1. As much as I have turned a corner and become a fit and sporty girl recently, I find that in many areas I am still a bit of a fraud. Example: bicycle tires.  I am not, apparently, even capable of buying the correct pump for my bike tires.  I tried to top off a tire the other day and I think I managed to let more air out than I actually put in.  I suspect I may need a new tube, but Reader, do you think I know how to change a tube? I do not. Bike shop it is.  Maybe the strapping young gentleman there can teach me a thing or two about pumping my tubes. [Oh yes, I did.]

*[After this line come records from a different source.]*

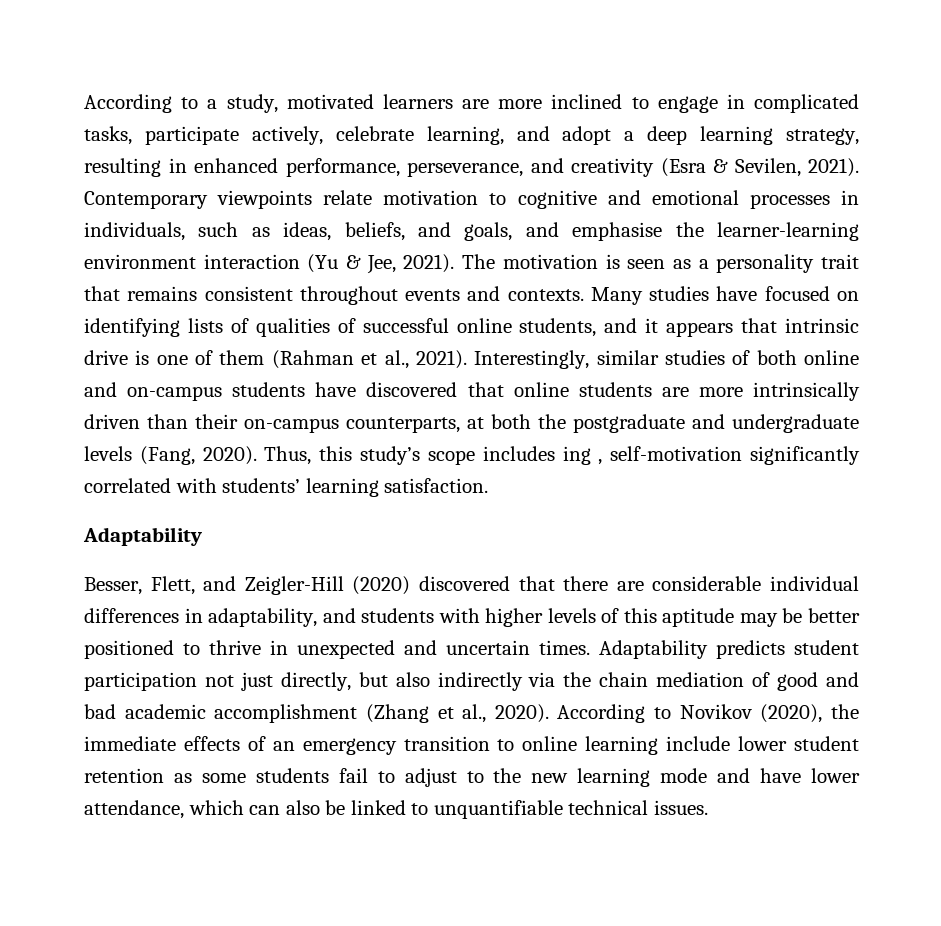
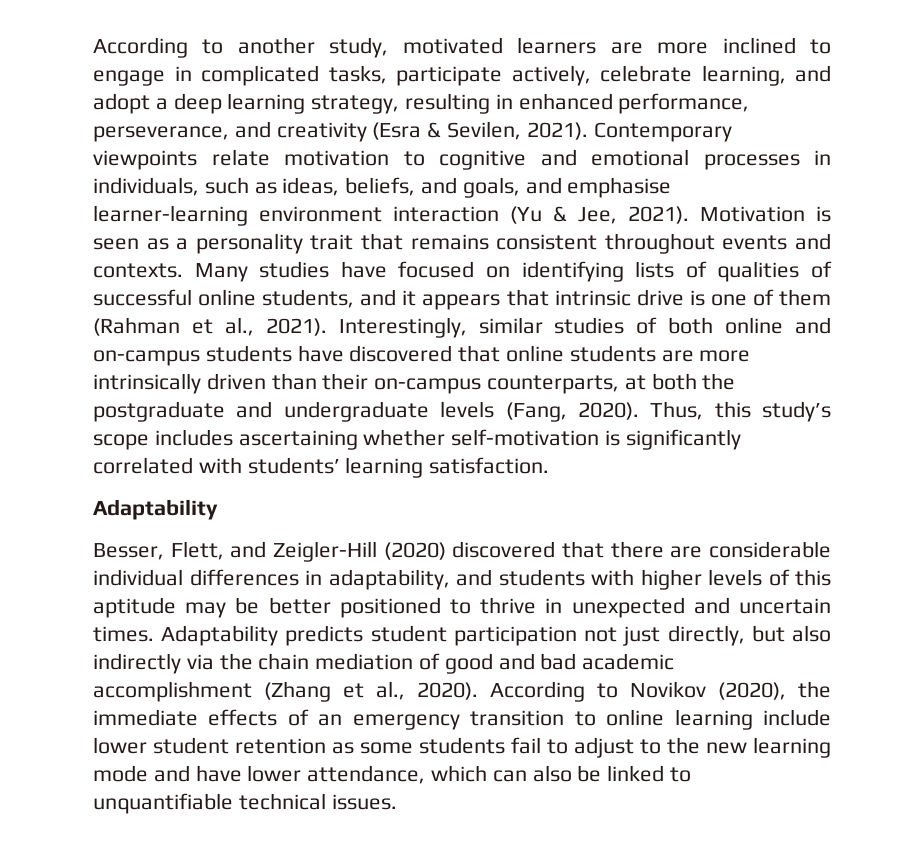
- According to a study, motivated learners are more inclined to engage in complicated tasks, participate actively, celebrate learning, and adopt a deep learning strategy, resulting in enhanced performance, perseverance, and creativity (Esra & Sevilen, 2021).
+ According to another study, motivated learners are more inclined to engage in complicated tasks, participate actively, celebrate learning, and adopt a deep learning strategy, resulting in enhanced performance, perseverance, and creativity (Esra & Sevilen, 2021).
- Contemporary viewpoints relate motivation to cognitive and emotional processes in individuals, such as ideas, beliefs, and goals, and emphasise the learner-learning environment interaction (Yu & Jee, 2021).
+ Contemporary viewpoints relate motivation to cognitive and emotional processes in individuals, such as ideas, beliefs, and goals, and emphasise learner-learning environment interaction (Yu & Jee, 2021).
- The motivation is seen as a personality trait that remains consistent throughout events and contexts.
+ Motivation is seen as a personality trait that remains consistent throughout events and contexts.
- Thus, this study’s scope includes ing , self-motivation significantly correlated with students’ learning satisfaction.
+ Thus, this study’s scope includes ascertaining whether self-motivation is significantly correlated with students’ learning satisfaction.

2. In further sports-related nonsense (Look, if you’re not interested in my attempts at sporting, you may want to tune out for a while), I think I need to at least briefly take a “Swimming for Fitness” or “Swimming for Triathlon” class if I am going to get my form correct.  I found one locally and I don’t even have to be a member of that gym to sign up for the class.  Excellent, right? Except it meets at 5:00 AM. As in five o’clock in the morning. On the same days I teach, no less. I may wait until January for this because at least then I won’t be teaching those days, but either way, OMG. Five in the morning.  Hold me.

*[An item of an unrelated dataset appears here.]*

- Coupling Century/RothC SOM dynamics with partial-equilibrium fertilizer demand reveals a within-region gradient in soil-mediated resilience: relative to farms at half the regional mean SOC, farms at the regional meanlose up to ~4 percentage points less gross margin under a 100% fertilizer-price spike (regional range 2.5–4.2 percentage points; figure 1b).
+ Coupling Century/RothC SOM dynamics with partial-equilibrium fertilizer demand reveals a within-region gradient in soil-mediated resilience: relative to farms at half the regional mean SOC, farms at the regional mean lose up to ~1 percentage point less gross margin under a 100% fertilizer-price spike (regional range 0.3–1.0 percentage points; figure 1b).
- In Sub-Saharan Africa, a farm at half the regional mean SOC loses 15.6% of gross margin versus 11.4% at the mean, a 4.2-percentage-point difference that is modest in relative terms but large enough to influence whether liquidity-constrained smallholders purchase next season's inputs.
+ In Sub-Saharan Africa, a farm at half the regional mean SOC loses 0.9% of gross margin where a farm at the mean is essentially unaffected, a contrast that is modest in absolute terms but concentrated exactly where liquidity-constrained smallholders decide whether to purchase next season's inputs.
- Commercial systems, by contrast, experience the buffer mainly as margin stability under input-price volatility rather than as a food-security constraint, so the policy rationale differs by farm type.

3. The job market postings are out and I am dutifully perusing.  Unfortunately, the number one item on The List is going to be pretty hard to accomplish this year as a grand total of ONE job is located on the West Coast and it is not anywhere near the areas I was hoping to find myself.  Nonetheless I will soldier on, applying for that one job and all the other less desirably located ones. Someone please hire me, KTHXBAI.

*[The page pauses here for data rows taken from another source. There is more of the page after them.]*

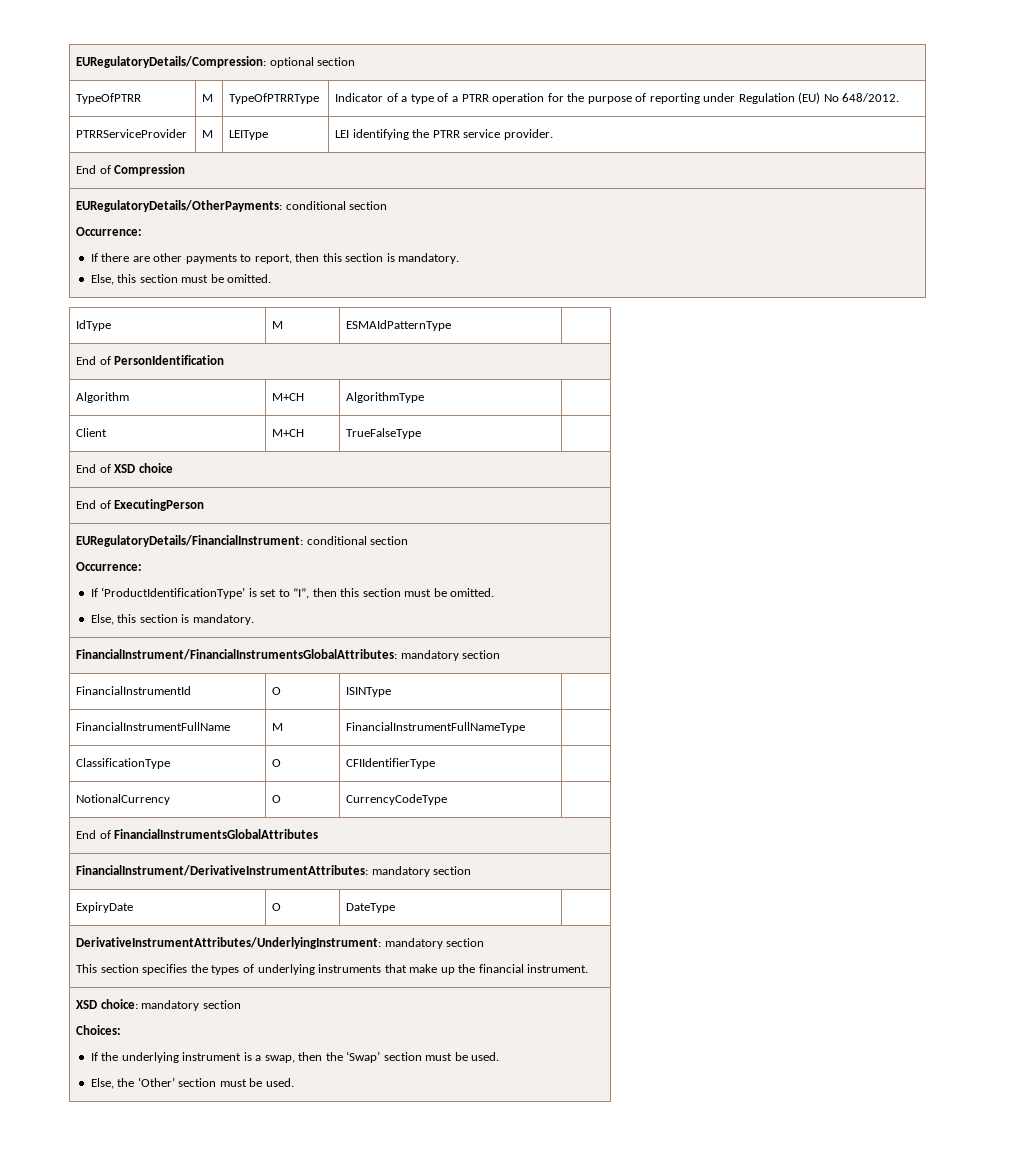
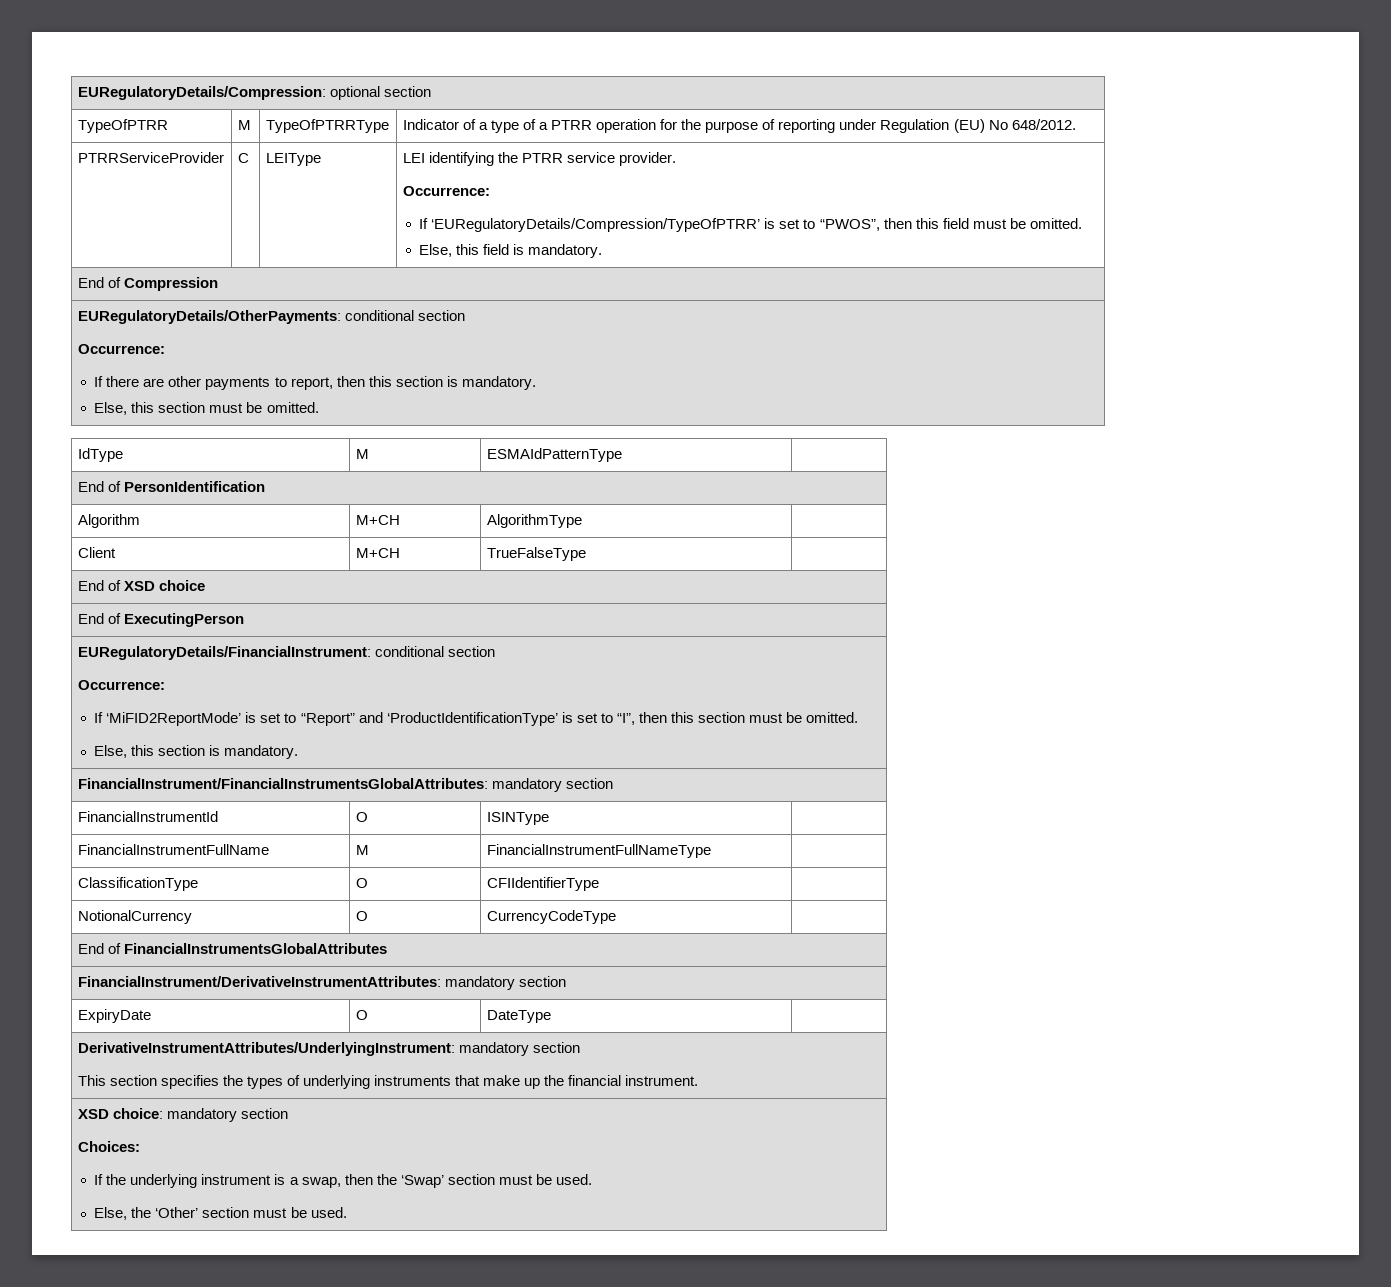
- PTRRServiceProvider | M | LEIType | LEI identifying the PTRR service provider.
+ PTRRServiceProvider | C | LEIType | LEI identifying the PTRR service provider.
+ Occurrence:
+ If ‘EURegulatoryDetails/Compression/TypeOfPTRR’ is set to “PWOS”, then this field must be omitted.
+ Else, this field is mandatory.
  EURegulatoryDetails/FinancialInstrument: conditional section
  Occurrence:
- If ‘ProductIdentificationType’ is set to “I”, then this section must be omitted.
+ If ‘MiFID2ReportMode’ is set to “Report” and ‘ProductIdentificationType’ is set to “I”, then this section must be omitted.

4. My cinema-loving friends have been dragging me out to see movies in the actual cinema lately, and I have to admit it has been almost an embarrassment of riches.  Zombieland and Whip It were both unexpectedly great and Where The Wild Things Are comes out this weekend.  I can’t wait!  I do have a confession about that one, though: while everybody is busy jizzing their pants about Where The Wild Things Are because it was (apparently/allegedly) EVERYONE’S favorite childhood book (really? I mean, I kind of don’t believe that’s true), I have to say I never really cared about that book as a kid.  I think by the time I was aware of its existence I was already beyond it in terms of reading level. I’m solely excited about the film because of the awesome conjunction of Dave Eggers and Spike Jonze and because the aesthetics of the trailer seem awesome.  There, I said it.

6 Comments

  1. Here, here. Here, here. I’m hoping the job list plumps up at the end of the year, like a marinated chicken breast. That’s officially the worst simile ever constructed, and a perfect representation of how tired I am right now. Perhaps I should just stay in bed until Where The Wild Things Are comes out!

    Reply

  2. 5 am swim class makes me want to weep, for you. I am very excited about the movies this weekend as well, since The Boy is with his grandparents & Philly & I can go without having to fork over a small fortune to a baby-sitter. Yay! I can’t even GET Philly to look at job listings he is so pessimistic. So I’m doing it for him. Oy.

    Reply

  3. I don’t actually remember reading Where the Wild Things Are, and even if I had, I don’t think I would have identified b/c I was a total good girl and never understood why kids ran away from home — wouldn’t that make your parents MAD?

    However, I DO remember one day in gym class where the teacher turned the lights off and gave us flashlights and a bunch of props and that book was the theme. We ran around for an hour (or however long elementary gym class was) acting like the Wild Things. At the time I thought it was amazing and creative. Now, I realize the teacher was just sick of coming up with shit for us to do.

    Reply

  4. E – I’m cracking up about your marinated chicken breast metaphor. That’s better than anything I could come up with!

    C – Good luck to Philly on the job market. I hope you guys are enjoying your kid-free time!

    K – That sounds really fun, actually. I wonder if it would be frowned upon if I made my college students do that one day….HMMMM…

    Reply

  5. I completely agree with everything you said about Where the Wild Things Are. I wouldn’t have selected this book for an adaptation, but what’s been done seems appealing.